→ **DIRECTIONS**: Retype exactly the span of lines below from the one with "text: inspiration is" through the one with "font-style: italic ->". Do not include pictures.

→ **RECORDS SHOWN**:

=-=-=

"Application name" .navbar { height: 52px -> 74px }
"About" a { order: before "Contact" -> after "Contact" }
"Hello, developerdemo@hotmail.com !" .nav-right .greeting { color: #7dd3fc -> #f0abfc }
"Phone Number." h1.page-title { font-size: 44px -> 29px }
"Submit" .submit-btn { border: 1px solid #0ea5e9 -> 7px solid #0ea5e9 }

=-=-=

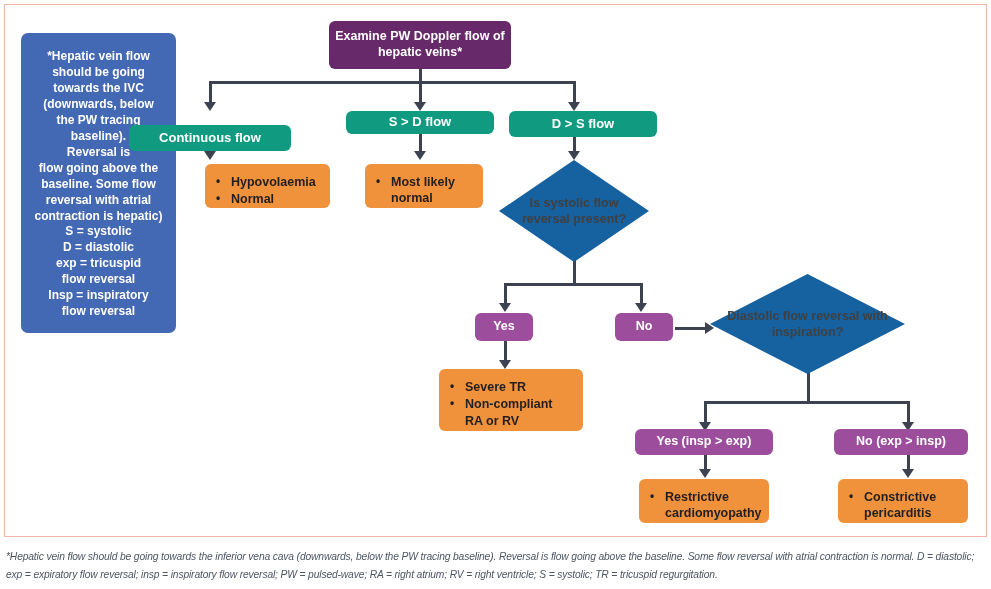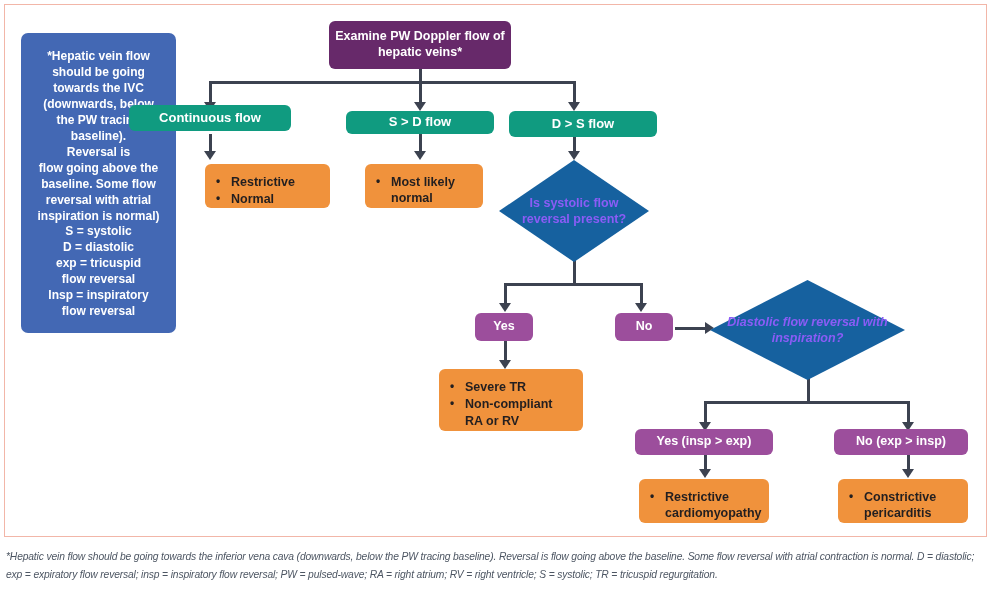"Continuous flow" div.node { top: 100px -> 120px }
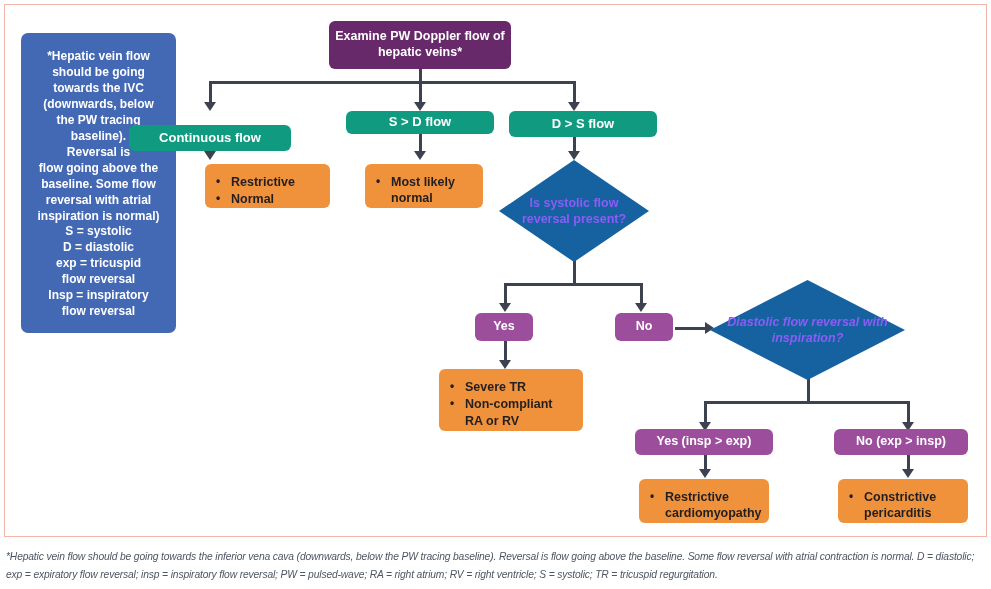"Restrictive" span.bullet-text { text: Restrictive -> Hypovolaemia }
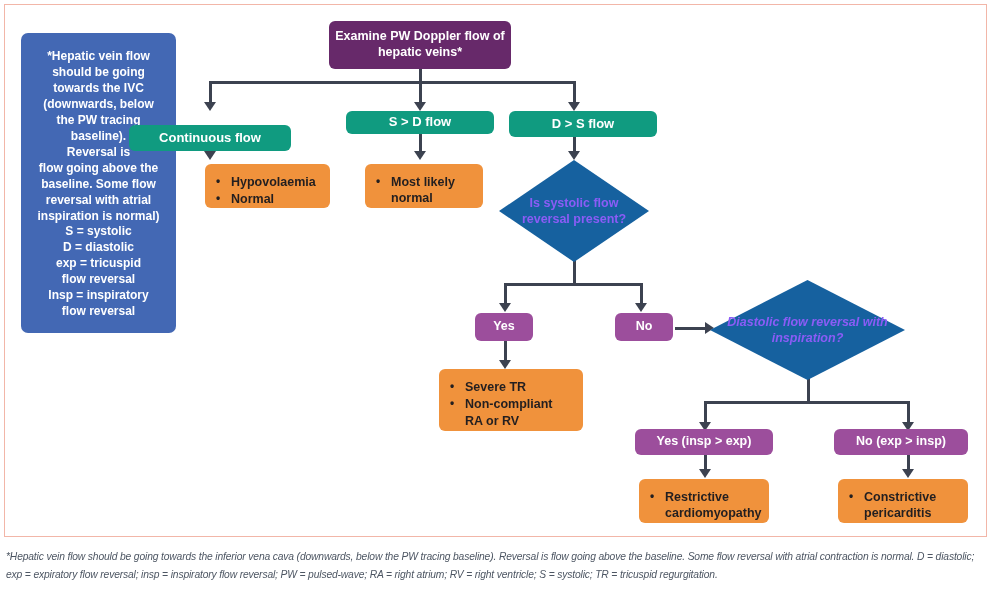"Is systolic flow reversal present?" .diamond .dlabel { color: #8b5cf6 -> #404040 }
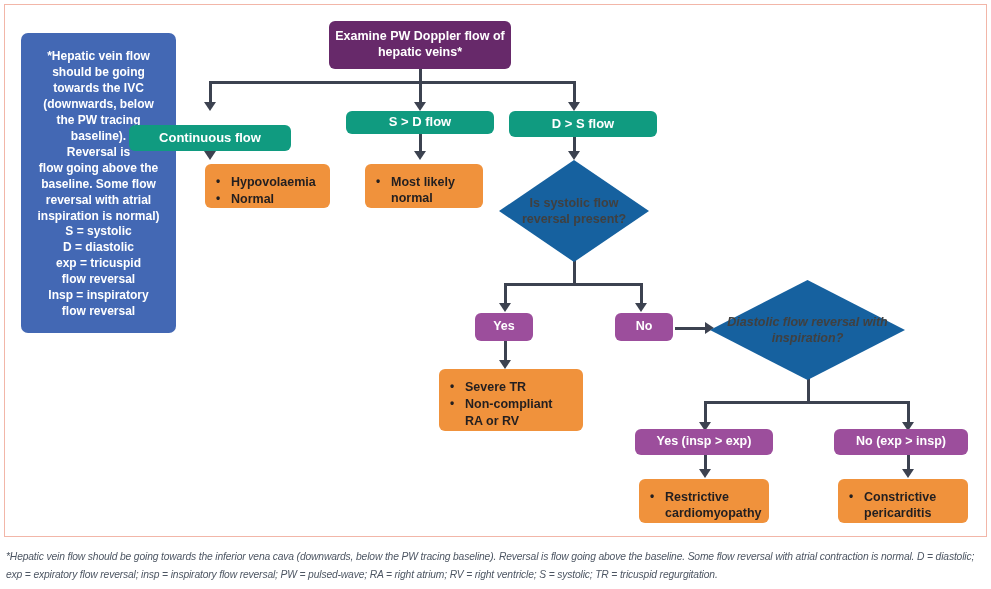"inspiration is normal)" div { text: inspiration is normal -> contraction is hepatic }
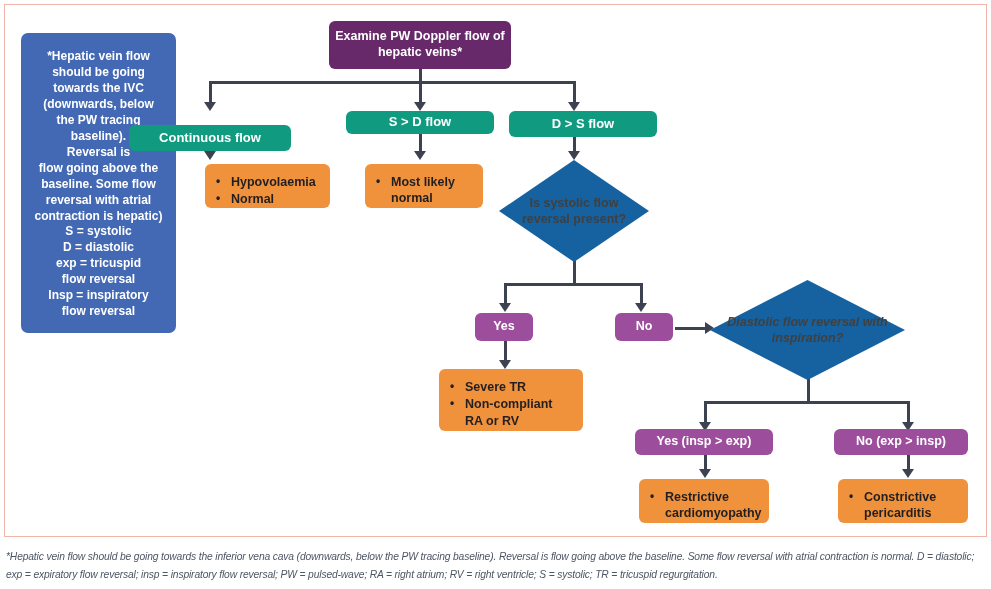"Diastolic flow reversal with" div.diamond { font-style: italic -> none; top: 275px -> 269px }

=-=-=

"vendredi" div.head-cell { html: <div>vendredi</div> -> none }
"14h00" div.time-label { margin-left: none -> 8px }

=-=-=

→ **ANSWER BOX**:
"inspiration is normal)" div { text: inspiration is normal -> contraction is hepatic }
"Diastolic flow reversal with" div.diamond { font-style: italic -> none; top: 275px -> 269px }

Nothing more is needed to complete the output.